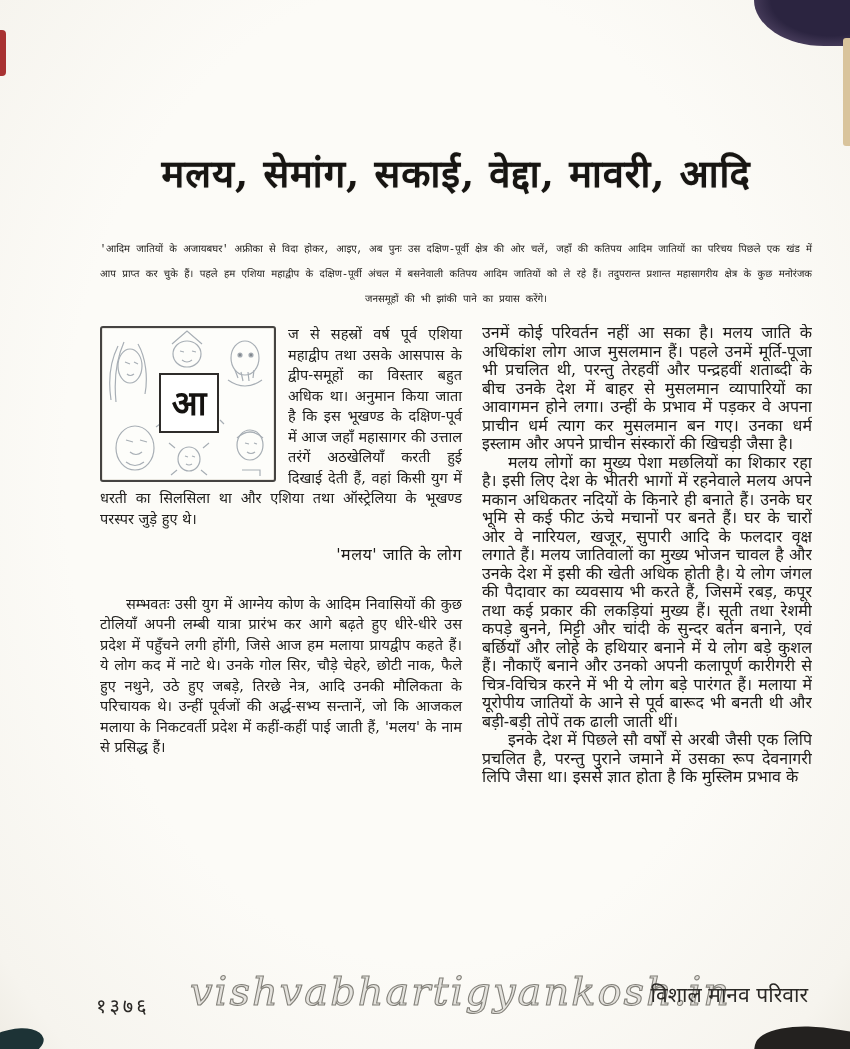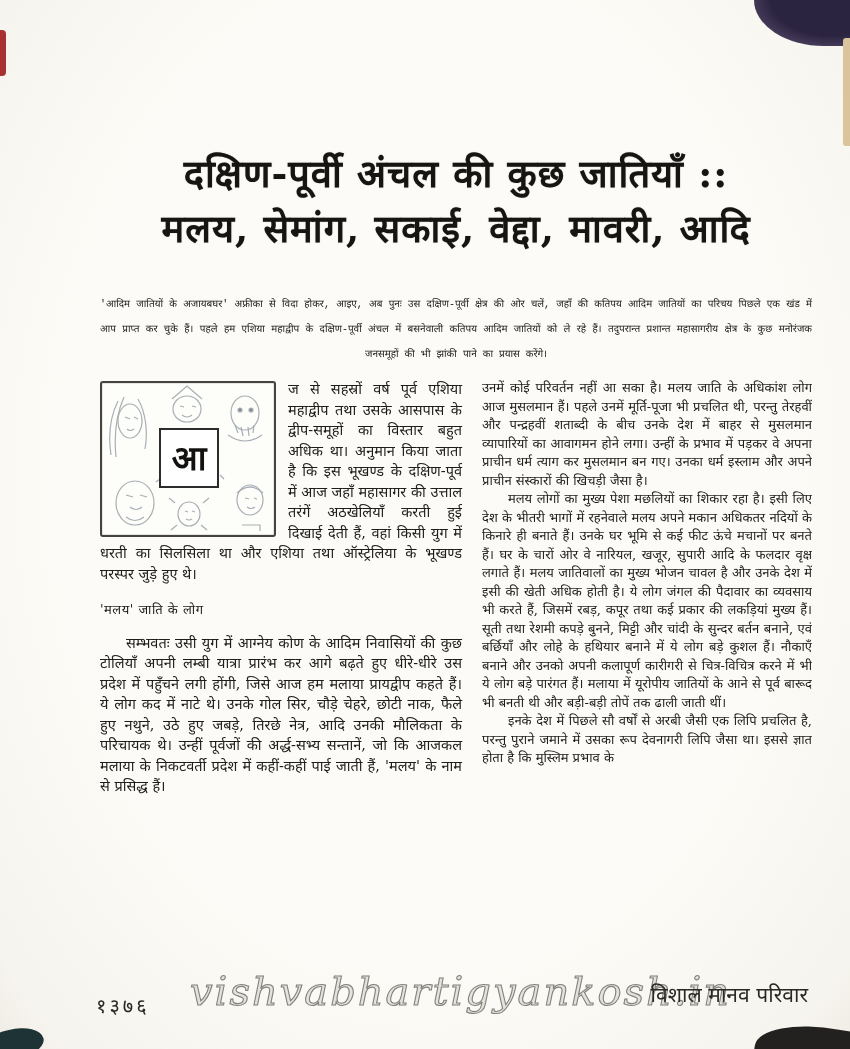"दक्षिण-पूर्वी अंचल की कुछ जातियाँ" div { html: <div>दक्षिण-पूर्वी अंचल की कुछ जातियाँ ::</div> -> none }
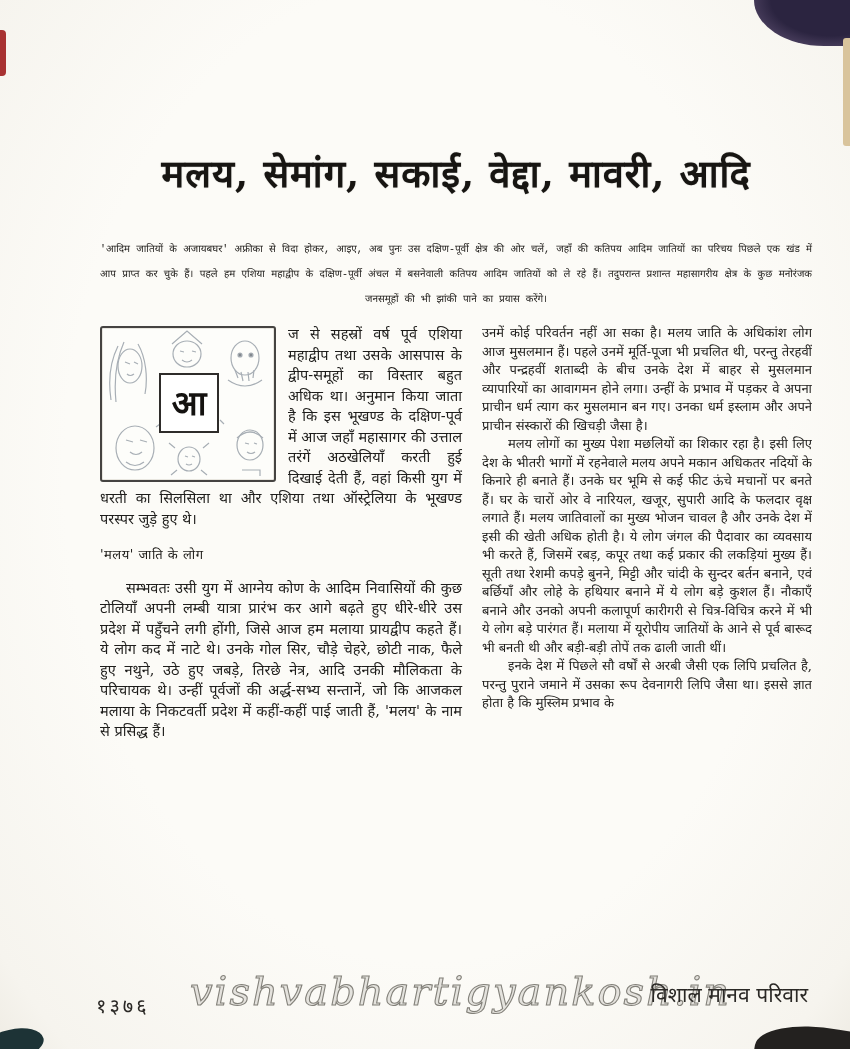"उनमें कोई परिवर्तन नहीं आ" .col-right { font-size: 13px -> 16px }
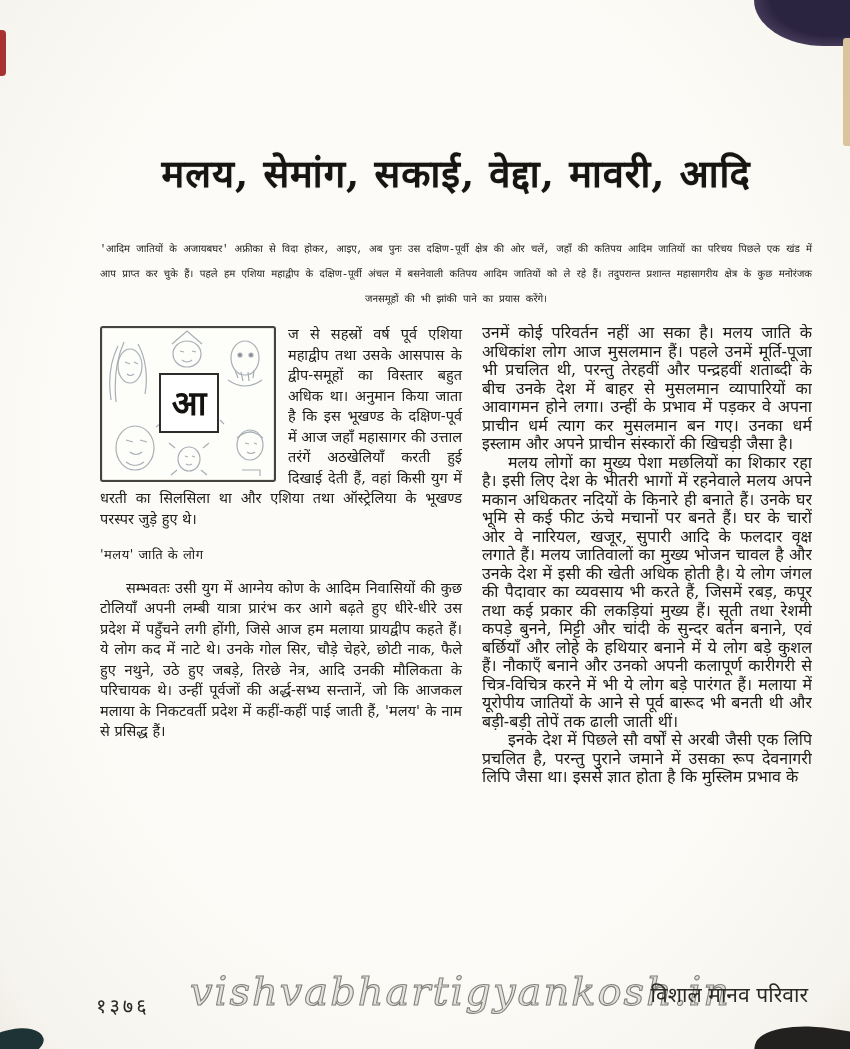"'मलय' जाति के लोग" .section-heading { font-size: 13px -> 16px; margin: 16px 0 12px 0 -> 16px 0 28px 0; text-align: left -> right }
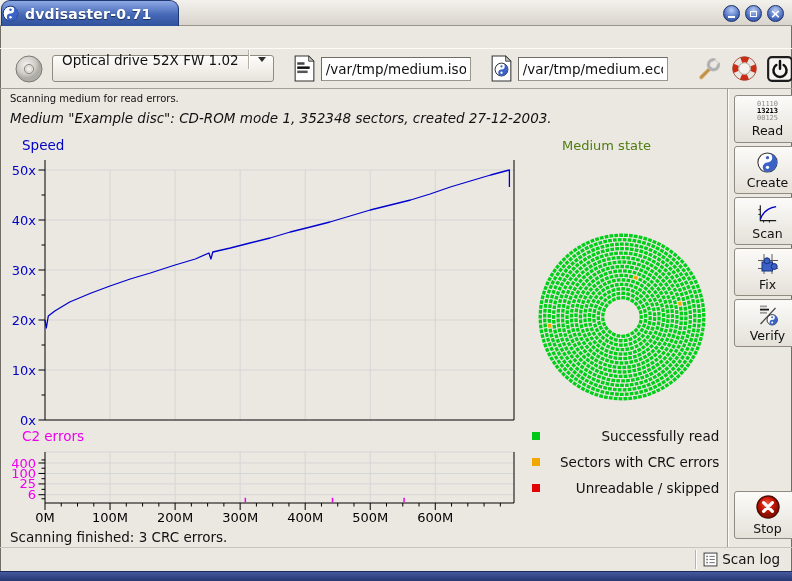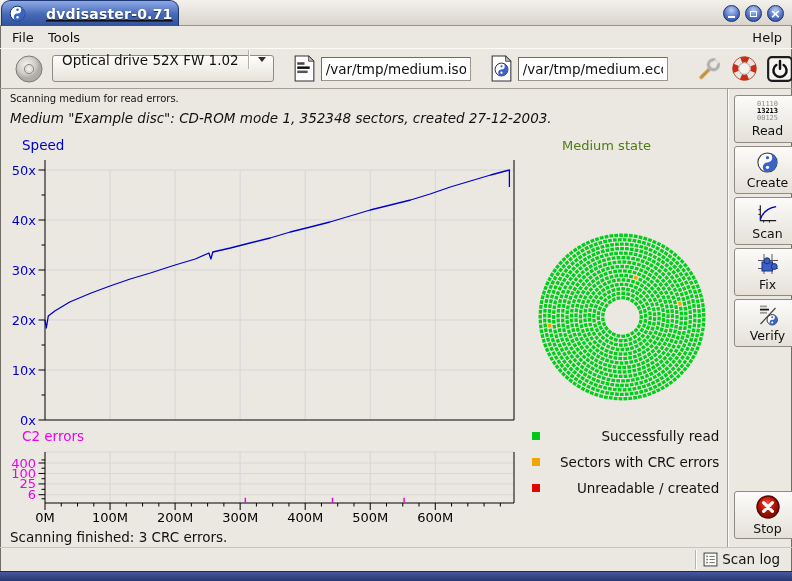"dvdisaster-0.71" .title-tab { gap: 20px -> 6px; padding-left: 7px -> none; text-decoration: underline -> none }
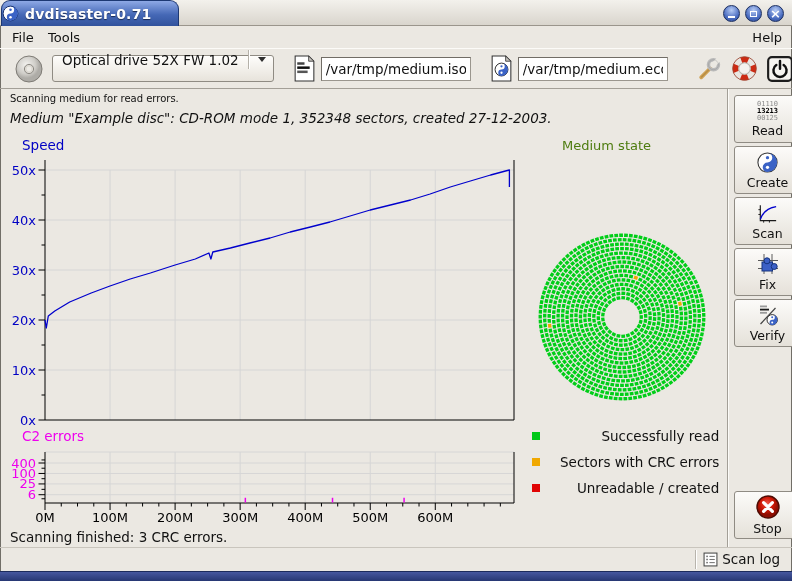"File" div.menubar { html: <div> <span>File</span> <span>Tools</span> <span>Help</span> </div> -> none }
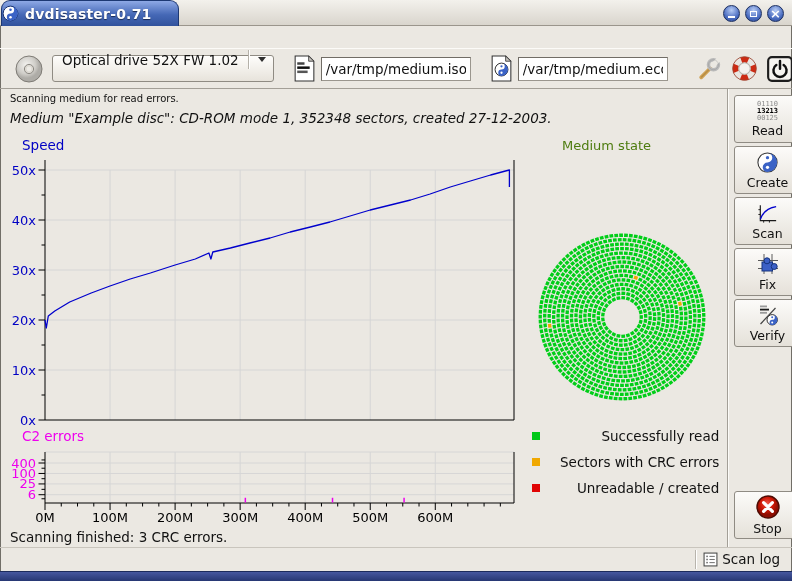"Unreadable / created" span { text: created -> skipped }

- [Problem details]
An exact copy of the data is required, with the pictures excluded.

- [Exercise output]
"दक्षिण-पूर्वी अंचल की कुछ जातियाँ" div { html: <div>दक्षिण-पूर्वी अंचल की कुछ जातियाँ ::</div> -> none }
"उनमें कोई परिवर्तन नहीं आ" .col-right { font-size: 13px -> 16px }
"'मलय' जाति के लोग" .section-heading { font-size: 13px -> 16px; margin: 16px 0 12px 0 -> 16px 0 28px 0; text-align: left -> right }
"dvdisaster-0.71" .title-tab { gap: 20px -> 6px; padding-left: 7px -> none; text-decoration: underline -> none }
"File" div.menubar { html: <div> <span>File</span> <span>Tools</span> <span>Help</span> </div> -> none }
"Unreadable / created" span { text: created -> skipped }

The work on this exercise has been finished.